* _PROBLEM STATEMENT_
Output exactly what appears from the line containing "shipping: 23.97 -> 4.99" to the end of the data below, and nothing more.

-.-.-

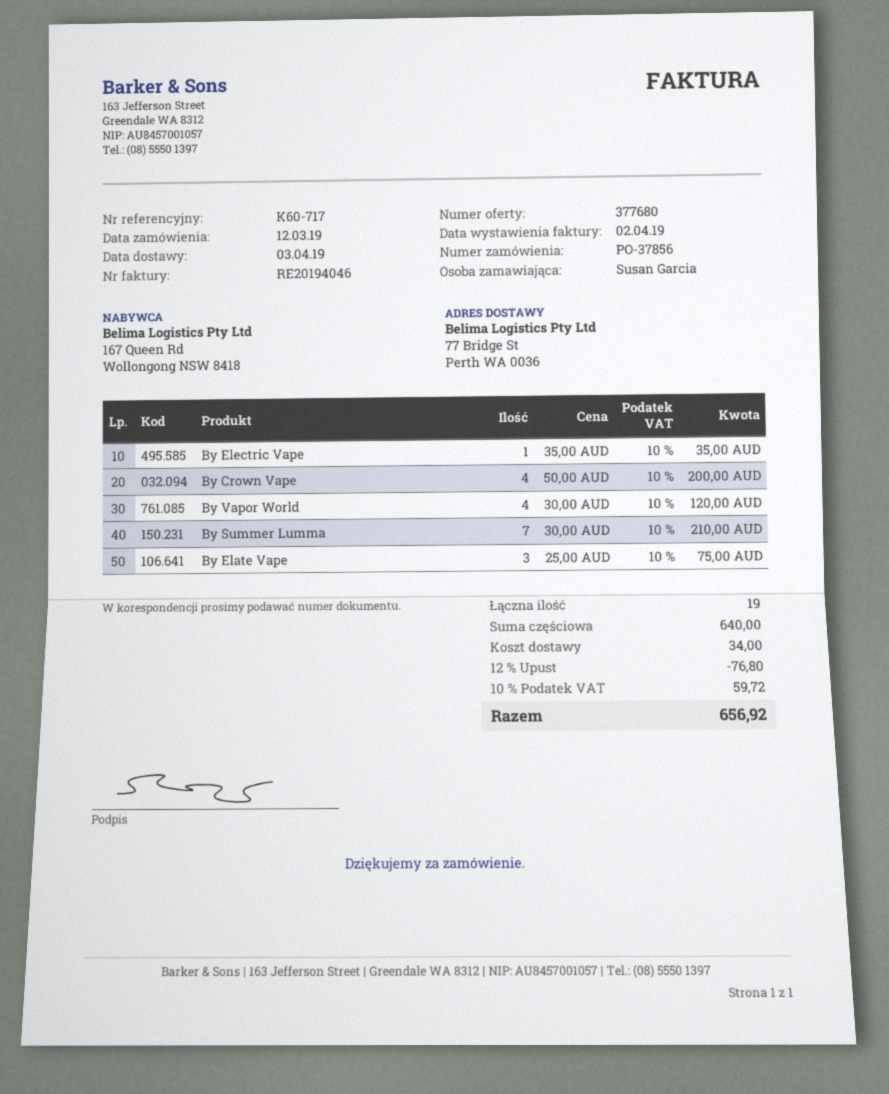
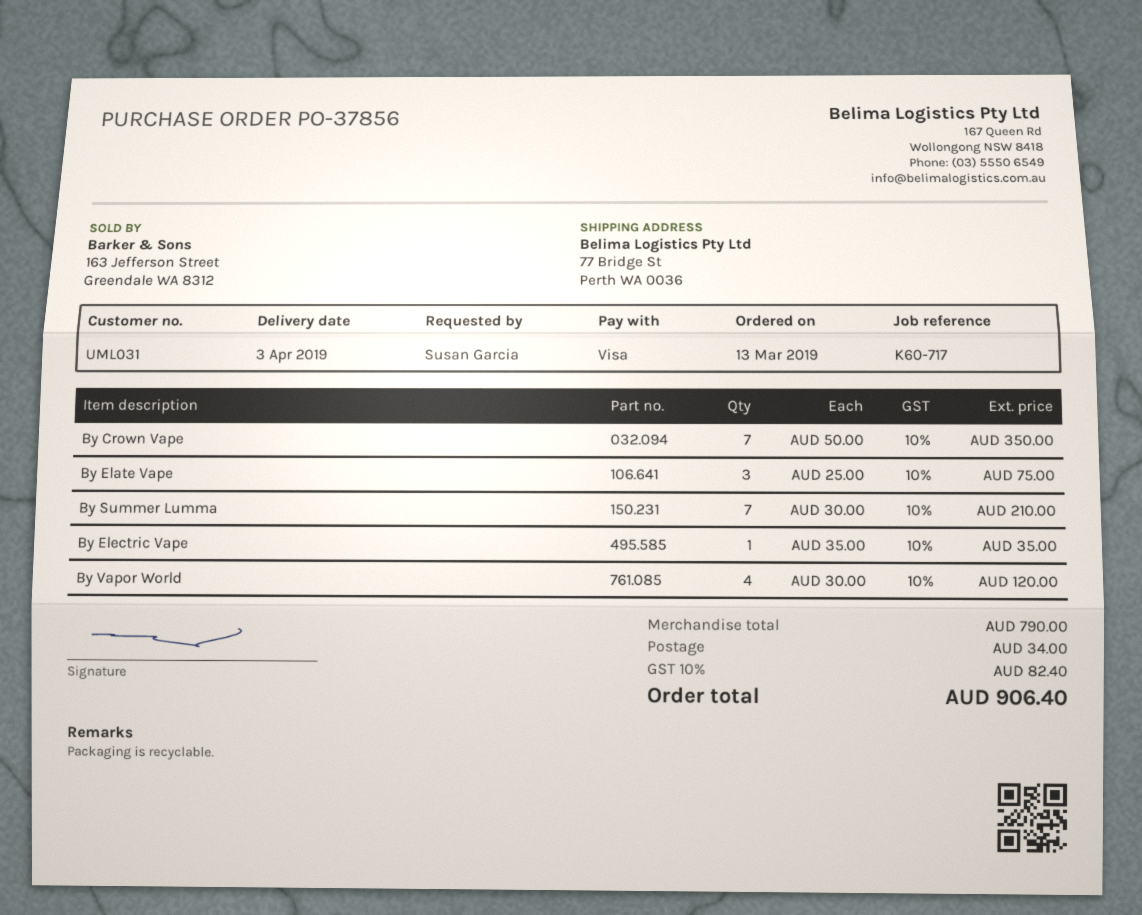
order date: 2019-03-12 -> 2019-03-13
By Crown Vape: 4 x 50.00 = 200.00 -> 7 x 50.00 = 350.00
subtotal: 640.00 -> 790.00
discount: 12% = 76.80 -> none
tax: 10% = 59.72 -> 10% = 82.40
total: 656.92 -> 906.40

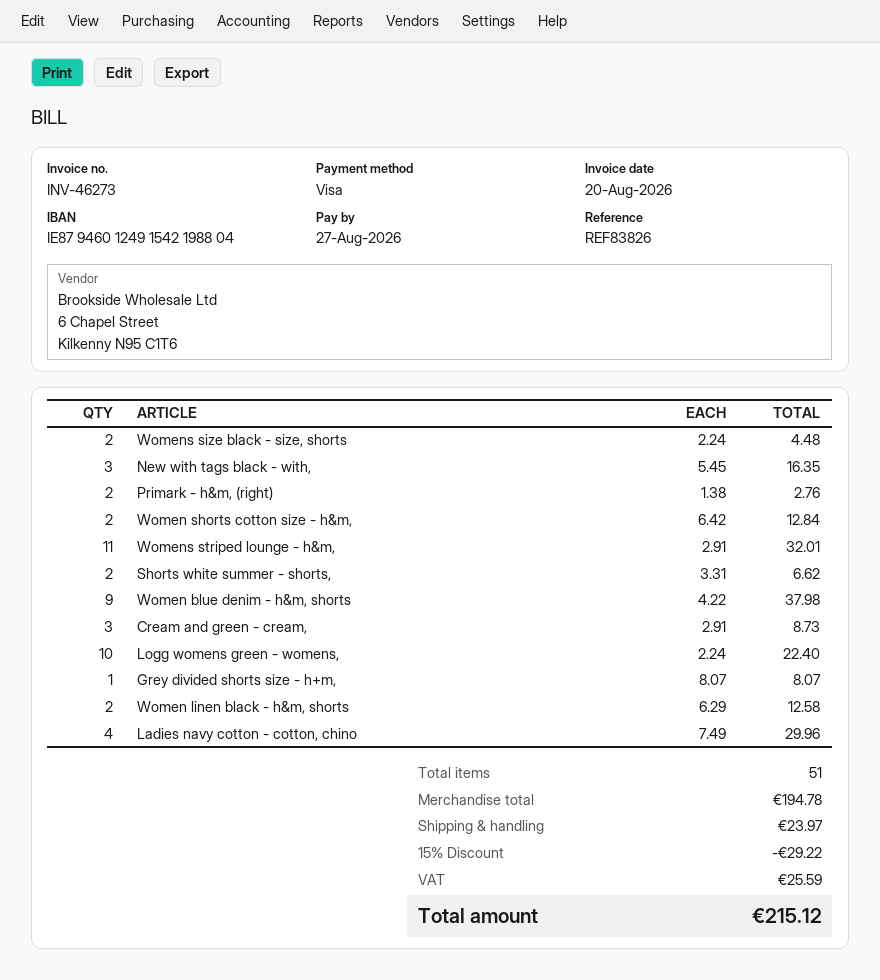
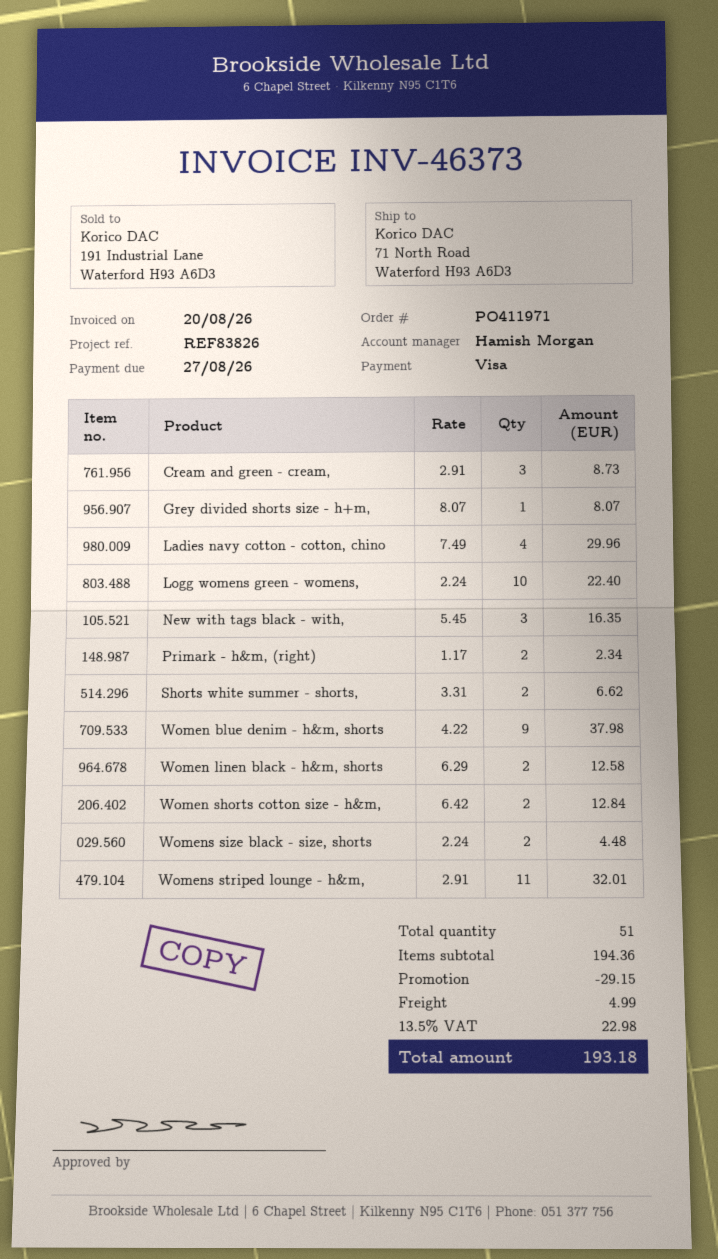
invoice number: INV-46273 -> INV-46373
Primark - h&m, (right): 2 x 1.38 = 2.76 -> 2 x 1.17 = 2.34
subtotal: 194.78 -> 194.36
discount: 29.22 -> 29.15
shipping: 23.97 -> 4.99
tax: 25.59 -> 22.98
total: 215.12 -> 193.18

-.-.-

* _SOLUTION TO THIS EXERCISE_
shipping: 23.97 -> 4.99
tax: 25.59 -> 22.98
total: 215.12 -> 193.18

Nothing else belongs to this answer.